Vue au microscope de « Symbiontida euglenozoa », un organisme unicellulaire possédant un noyau et doté d’un sens magnétique. / CHRISTOPHER LEFEVRE et CAROLINE MONTEIL / iNSTITUT BIAM

Il paraît que les écologues microbiens ne se déplacent jamais sans leur petite fiole pour prendre des échantillons de sol, d’eau ou de sédiments partout où ils vont en quête de trésors inconnus. C’est en tout cas ce qu’a fait le Néo-Zélandais Richard Weld de l’entreprise Lincoln Agritech (propriété de l’université Lincoln à Christchurch). En septembre 2016, à Carry-le-Rouet (Bouches-du-Rhône), lors d’une conférence de spécialistes, il ramasse un peu de sédiments marins qu’il donne à son collègue du Commissariat à l’énergie atomique et aux énergies alternatives (CEA) de Cadarache, Christopher Lefevre. Celui qui va, avec ses collègues, y découvrir l’un des Graal que les chercheurs guettaient depuis les années 1980 et qu’ils décrivent dans Nature Microbiology du 29 avril. « Quand on a vu ces organismes au microscope, on a jubilé. On s’est dit qu’on était les seuls à savoir que ces choses-là existent », se souvient Caroline Monteil, alors en post-doc au CEA.

Ce qu’elle avait sous les yeux n’était rien d’autre que le premier organisme unicellulaire eucaryote (possédant un noyau) doté d’un sens magnétique. Une bestiole de la famille des protistes, de 15 micromètres de long en forme de ballon de rugby, qui s’oriente selon les lignes du champ magnétique terrestre.

« Découvert en Méditerranée »

Sous le microscope, le ballet de ces bestioles s’inverse si l’on retourne les pôles d’un aimant à leur voisinage. Autre surprise, cette capacité à se repérer dans l’espace est donnée par des « boussoles » fixées sur le dos du protiste sous la forme d’une centaine de bactéries, qui jouent les passagers clandestins. Cette symbiose d’un nouveau genre explique le nom de l’organisme, Symbiontida euglenozoa. « Il était déjà connu mais personne n’avait relevé le rôle magnétique des bactéries sur son dos », souligne Ugo Cenci, enseignant-chercheur à l’université de Lille, qui n’a pas pris part au travail.

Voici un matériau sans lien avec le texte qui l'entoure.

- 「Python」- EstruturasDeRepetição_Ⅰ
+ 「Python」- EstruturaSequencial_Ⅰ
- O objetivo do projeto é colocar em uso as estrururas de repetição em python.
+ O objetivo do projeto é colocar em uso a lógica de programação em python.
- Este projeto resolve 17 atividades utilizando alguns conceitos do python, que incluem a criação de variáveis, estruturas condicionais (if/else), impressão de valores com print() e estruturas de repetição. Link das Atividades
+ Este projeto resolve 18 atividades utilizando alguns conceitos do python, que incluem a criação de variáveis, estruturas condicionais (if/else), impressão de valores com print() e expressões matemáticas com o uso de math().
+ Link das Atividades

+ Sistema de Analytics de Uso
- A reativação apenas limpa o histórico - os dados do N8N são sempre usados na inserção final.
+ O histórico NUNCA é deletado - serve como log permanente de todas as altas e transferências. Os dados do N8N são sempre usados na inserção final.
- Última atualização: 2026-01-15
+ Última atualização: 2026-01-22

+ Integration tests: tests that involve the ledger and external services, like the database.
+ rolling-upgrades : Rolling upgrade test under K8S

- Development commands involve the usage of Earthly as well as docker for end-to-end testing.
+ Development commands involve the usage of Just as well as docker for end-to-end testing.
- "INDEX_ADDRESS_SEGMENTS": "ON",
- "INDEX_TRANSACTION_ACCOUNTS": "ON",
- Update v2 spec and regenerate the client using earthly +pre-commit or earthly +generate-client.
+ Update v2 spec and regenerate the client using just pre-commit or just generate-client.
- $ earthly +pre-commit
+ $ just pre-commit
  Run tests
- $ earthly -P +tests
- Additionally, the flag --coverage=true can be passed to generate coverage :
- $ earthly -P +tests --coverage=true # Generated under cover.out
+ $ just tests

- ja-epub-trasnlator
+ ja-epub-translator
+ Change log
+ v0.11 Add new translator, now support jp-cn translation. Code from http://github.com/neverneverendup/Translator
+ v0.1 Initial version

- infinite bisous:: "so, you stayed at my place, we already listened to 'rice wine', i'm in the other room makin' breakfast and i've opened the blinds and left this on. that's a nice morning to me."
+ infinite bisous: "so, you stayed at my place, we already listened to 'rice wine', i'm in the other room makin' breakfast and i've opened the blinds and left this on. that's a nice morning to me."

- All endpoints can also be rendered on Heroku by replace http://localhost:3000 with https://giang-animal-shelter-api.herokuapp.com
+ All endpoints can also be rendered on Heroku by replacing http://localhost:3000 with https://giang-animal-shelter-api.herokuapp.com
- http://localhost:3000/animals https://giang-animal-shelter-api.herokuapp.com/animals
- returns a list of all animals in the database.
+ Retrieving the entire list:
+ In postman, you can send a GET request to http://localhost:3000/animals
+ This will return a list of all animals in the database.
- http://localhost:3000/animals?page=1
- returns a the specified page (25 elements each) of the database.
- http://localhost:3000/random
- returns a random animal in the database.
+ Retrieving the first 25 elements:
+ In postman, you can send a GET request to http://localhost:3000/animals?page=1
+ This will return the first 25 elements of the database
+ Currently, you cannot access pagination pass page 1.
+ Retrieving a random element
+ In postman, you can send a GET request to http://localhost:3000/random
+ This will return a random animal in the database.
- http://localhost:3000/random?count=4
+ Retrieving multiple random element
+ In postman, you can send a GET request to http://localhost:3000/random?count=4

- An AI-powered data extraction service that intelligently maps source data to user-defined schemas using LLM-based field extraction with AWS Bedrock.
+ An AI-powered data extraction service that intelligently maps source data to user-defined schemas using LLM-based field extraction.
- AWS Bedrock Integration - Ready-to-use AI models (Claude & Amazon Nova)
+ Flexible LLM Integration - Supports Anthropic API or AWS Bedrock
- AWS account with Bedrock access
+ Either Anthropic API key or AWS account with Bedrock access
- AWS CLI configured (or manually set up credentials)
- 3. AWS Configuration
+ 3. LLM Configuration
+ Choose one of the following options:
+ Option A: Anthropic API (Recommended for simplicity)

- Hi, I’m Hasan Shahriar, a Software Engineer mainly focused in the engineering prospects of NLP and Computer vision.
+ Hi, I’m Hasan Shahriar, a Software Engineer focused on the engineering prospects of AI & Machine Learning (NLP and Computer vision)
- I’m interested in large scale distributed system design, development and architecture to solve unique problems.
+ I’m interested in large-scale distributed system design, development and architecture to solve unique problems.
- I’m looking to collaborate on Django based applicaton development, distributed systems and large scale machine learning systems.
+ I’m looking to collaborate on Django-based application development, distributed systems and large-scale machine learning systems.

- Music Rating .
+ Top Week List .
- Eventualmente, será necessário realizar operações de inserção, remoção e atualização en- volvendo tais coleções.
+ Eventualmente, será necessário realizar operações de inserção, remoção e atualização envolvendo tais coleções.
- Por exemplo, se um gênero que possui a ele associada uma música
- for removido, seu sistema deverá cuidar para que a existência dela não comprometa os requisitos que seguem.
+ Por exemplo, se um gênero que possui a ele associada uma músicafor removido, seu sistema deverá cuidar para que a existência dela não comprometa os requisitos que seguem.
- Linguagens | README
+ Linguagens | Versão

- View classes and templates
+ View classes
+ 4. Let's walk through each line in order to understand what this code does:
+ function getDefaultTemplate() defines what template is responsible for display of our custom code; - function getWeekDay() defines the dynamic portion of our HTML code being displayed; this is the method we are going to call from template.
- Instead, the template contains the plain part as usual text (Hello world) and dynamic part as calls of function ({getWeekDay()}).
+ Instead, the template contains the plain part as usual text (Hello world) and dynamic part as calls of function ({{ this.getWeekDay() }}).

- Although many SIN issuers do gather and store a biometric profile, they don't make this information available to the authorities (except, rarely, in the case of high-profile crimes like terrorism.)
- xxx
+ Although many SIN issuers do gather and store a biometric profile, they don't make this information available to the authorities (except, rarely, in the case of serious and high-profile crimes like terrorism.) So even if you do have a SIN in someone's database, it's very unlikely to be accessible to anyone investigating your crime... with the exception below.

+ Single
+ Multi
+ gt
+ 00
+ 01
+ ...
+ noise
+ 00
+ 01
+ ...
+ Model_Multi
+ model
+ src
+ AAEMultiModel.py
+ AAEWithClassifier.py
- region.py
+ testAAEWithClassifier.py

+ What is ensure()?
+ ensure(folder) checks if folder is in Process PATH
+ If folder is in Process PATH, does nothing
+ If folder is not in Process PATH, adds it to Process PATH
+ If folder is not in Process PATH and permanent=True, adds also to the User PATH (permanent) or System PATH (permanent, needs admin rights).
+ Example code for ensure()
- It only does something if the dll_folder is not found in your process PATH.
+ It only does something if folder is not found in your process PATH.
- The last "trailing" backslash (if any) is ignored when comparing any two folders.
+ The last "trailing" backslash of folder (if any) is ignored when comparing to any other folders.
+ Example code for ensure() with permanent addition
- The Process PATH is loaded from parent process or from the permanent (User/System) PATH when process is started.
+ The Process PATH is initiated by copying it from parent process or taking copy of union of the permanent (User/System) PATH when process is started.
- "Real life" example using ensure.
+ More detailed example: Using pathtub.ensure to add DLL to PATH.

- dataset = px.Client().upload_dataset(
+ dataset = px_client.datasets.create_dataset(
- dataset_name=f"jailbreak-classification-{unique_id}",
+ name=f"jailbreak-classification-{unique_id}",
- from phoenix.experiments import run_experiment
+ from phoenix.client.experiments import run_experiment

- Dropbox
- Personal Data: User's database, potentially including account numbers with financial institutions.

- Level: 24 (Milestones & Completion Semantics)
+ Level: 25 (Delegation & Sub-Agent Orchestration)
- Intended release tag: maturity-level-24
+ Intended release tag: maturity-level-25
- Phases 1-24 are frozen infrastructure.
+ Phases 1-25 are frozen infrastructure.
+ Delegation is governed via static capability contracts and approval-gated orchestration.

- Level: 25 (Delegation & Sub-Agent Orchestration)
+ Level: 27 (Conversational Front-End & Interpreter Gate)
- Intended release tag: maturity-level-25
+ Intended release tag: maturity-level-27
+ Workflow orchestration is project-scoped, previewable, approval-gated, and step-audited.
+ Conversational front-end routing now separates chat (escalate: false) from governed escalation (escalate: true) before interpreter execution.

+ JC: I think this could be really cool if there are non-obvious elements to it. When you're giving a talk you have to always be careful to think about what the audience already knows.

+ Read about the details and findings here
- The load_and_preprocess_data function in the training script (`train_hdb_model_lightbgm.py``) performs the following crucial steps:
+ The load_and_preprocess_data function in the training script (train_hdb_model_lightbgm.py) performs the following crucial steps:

Au milieu des années 1980, une équipe avait pensé avoir trouvé une algue unicellulaire magnétotactique mais sans pouvoir le confirmer. Depuis, beaucoup cherchaient un tel organisme. « Maintenant qu’on l’a découvert en Méditerranée, on en a repéré aussi en Espagne, en Nouvelle-Zélande… », révèle Caroline Monteil.

Les chercheurs se demandent si cette symbiose actuelle n’existerait pas ailleurs, à un stade plus avancé, pour expliquer le mystère de l’orientation d’organismes plus complexes

Les bactéries accolées au protiste (une famille qui pourrait être les parents des organismes pluricellulaires) sentent le champ magnétique grâce à des cristaux d’oxyde de fer qui s’alignent sur ce champ en formant une petite chaîne à l’intérieur de l’organisme et lui donnent le cap. Des flagelles servent normalement à leur propulsion. Mais celles-ci ont disparu et elles se déplacent donc grâce à leur hôte. Celui-ci, en retour, bénéficie de ses passagères pour s’orienter. « C’est plus économique énergétiquement de se déplacer à une dimension en suivant une direction que d’explorer tout un volume », explique Damien Faivre, autre signataire de l’article. Ces déplacements servent bien sûr à trouver la bonne mangeoire, riche en nutriments. Autre bénéfice réciproque, la digestion du protiste fournit de l’hydrogène et du dioxyde de carbone que les bactéries apprécient pour leur propre repas. Accessoirement, le protiste peut aussi avaler ses boussoles.

Des analyses génétiques ont confirmé que cette association est bien une symbiose, installée depuis plusieurs générations. La nature a donc trouvé le moyen de faire acquérir une fonction à un organisme qui en était dépourvu, par ce mariage fusionnel. Et les chercheurs de se demander si cette symbiose actuelle n’existerait pas ailleurs, à un stade plus avancé, pour expliquer le mystère de l’orientation d’organismes plus complexes. Après tout, ce sont bien de telles symbioses qui ont permis l’apparition des mitochondries (les centrales énergétiques des cellules) ou des chloroplastes (les organites qui transforment la lumière en énergie chez les plantes).